Re: scripting question

# perl -ne '1..5 and print,next;$snr=substr($_,56,9);$x{$snr}||=$_;END{print$x{$_}for(sort keys%x)}' xx.dta
Enjoy, Have FUN! H.Merijn
Patrick Chim
Trusted Contributor

Re: scripting question

Hi,

Can you try the following script,

for i in `cut -c57-66 | sort -u`
do
grep "$i" | head -1
done >

I suggest you to cut off all the header and trailer before you issue this script.

Regards,
Patrick
Supporto Unix
Occasional Advisor

Re: scripting question

Hi
if you want only that column in sort and whitout duplicates try this:

more text_file | grep "^/"|cut -c57-64|sort|uniq

bye
Bjoern Myrland
Advisor

Re: scripting question

Another one(simple ;) )

# cat |cut -c57-65|sort -u

Will check all lines, so headers, and unrelevant information should be removed. Could do this with grep for example like this:
# cat |grep -i '/dev'|cut -c57-65|sort -u
Robin Wakefield
Honored Contributor

Re: scripting question

Frank,

In case procura's script gives syntax errors, try:

perl -ne '1..5 and print,next;$snr=substr($_,56,9);$x{$snr}||=$_;END{for(sort keys%x){print$x{$_}}}'

Rgds, Robin.
H.Merijn Brand (procura
Honored Contributor

Re: scripting question

Robin, what version do you use? I think that 'for' as statement modifier works in 5.6.1 as well.

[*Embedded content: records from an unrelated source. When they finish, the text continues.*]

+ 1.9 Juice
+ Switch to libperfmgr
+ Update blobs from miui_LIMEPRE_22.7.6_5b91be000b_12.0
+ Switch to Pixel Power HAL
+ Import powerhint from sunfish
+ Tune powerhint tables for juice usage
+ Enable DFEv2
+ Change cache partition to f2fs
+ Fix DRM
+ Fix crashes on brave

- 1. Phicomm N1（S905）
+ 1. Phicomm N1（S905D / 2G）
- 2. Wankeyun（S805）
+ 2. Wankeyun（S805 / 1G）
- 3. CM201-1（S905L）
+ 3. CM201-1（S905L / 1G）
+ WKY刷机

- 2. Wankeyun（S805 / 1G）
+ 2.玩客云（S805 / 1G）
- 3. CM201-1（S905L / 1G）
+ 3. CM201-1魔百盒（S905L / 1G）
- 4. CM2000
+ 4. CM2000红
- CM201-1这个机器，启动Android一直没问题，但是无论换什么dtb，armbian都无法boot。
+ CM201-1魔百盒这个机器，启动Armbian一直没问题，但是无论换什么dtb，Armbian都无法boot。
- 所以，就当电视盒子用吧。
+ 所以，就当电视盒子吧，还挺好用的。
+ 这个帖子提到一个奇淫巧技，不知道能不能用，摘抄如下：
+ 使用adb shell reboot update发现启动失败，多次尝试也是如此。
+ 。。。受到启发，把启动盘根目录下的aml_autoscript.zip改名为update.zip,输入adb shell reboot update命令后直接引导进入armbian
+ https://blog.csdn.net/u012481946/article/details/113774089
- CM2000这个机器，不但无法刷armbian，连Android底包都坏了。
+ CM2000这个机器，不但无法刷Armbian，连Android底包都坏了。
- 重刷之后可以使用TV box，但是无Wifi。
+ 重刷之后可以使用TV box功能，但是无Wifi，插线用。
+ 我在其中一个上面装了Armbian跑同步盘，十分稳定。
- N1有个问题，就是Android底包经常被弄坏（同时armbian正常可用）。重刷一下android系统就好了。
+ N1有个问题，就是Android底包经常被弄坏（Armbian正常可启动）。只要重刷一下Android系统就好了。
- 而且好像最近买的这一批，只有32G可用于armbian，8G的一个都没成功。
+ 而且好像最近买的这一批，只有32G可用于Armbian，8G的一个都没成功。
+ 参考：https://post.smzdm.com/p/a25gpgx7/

OTOH it might indeed be good to remomber that not all of you run perl-5.8.0, and certainly not like me with the defined-or patches in :)
Enjoy, Have FUN! H.Merijn
Robin Wakefield
Honored Contributor

Re: scripting question

Hi procura, I tried it on an early 5.004 version (yeah I know), so I'm sure it's OK in later releases. I was just trying to show what needs to be done if it does fail.

Rgds, Robin
Pierce Byrne_1
Frequent Advisor

Re: scripting question

Try this, you may want to mess about with formatting but it should work
The results go to file "sortedfile"
"sorter" is the source file


echo "HEADER INFO" > sortedfile
for snum in `grep rdsk sorter | cut -c57-64 | sort -u`
do
linedets=`grep ${snum} sorter | head -n1`
lineSnum=`echo "${linedets}" | cut -c57-64`
if [ "$lineSnum" = "$snum" ]
then
echo $linedets >> sortedfile
fi
done
Robin Wakefield
Honored Contributor

Re: scripting question

Hi Frank,

This is an awk version, inc. a sort routine:

awk 'NR<8{ print }
NR>7 { a[substr($0,56,9)]=$0 }
END {
i=0
for(b in a){
array[i]=b
i++
}
for (j=1;j<=i-1; ++j)
for (k=j;array[k-1]>array[k];--k){
temp=array[k]
array[k]=array[k-1]
array[k-1]=temp
}
for (i=0;i print a[""array[i]]
}
}' filename

Rgds, Robin

Sean OB_1
Honored Contributor

Re: scripting question

Frank,

You can use the -u option of sort. Or the uniq command.

Sean
john korterman
Honored Contributor

Re: scripting question

Hi Frank,
I take it that you only want to write out a serial number once, namely for the first occurrence of a number of items sharing the same. That is at least what the attached script does. However, headings are messed up.
regards,
John K.
it would be nice if you always got a second chance
Jordan Bean
Honored Contributor

Re: scripting question


Correct me if I'm mistaken, but it looks like you're not using PowerPath. If you were, the last three digits of the serial numbers would be unique to each path. It would serve you best to sort on the first five digits.

Use this PERL script:

#!/usr/bin/perl
use strict;
use integer;
our $h={};
our $k;
while(<>){
next if /^\s*$/;
print,next unless m[^/];
@_ = unpack('A23 A10 A22 A18',$_);
@_ = map { (split(/\s+/,$_),undef)[0,1] } @_;
$k = ( $_[2] eq 'EMC' )?substr($_[6],0,5):$_[6];
$h->{$k} = $_ unless defined $h->{$k};
}
foreach $k (sort keys %$h) { print $h->{$k}; }


It breaks up the input line from syminq more than you really need just in case you want to manipulate more than just the serial number. It's probably not the most efficient, but it seems to works.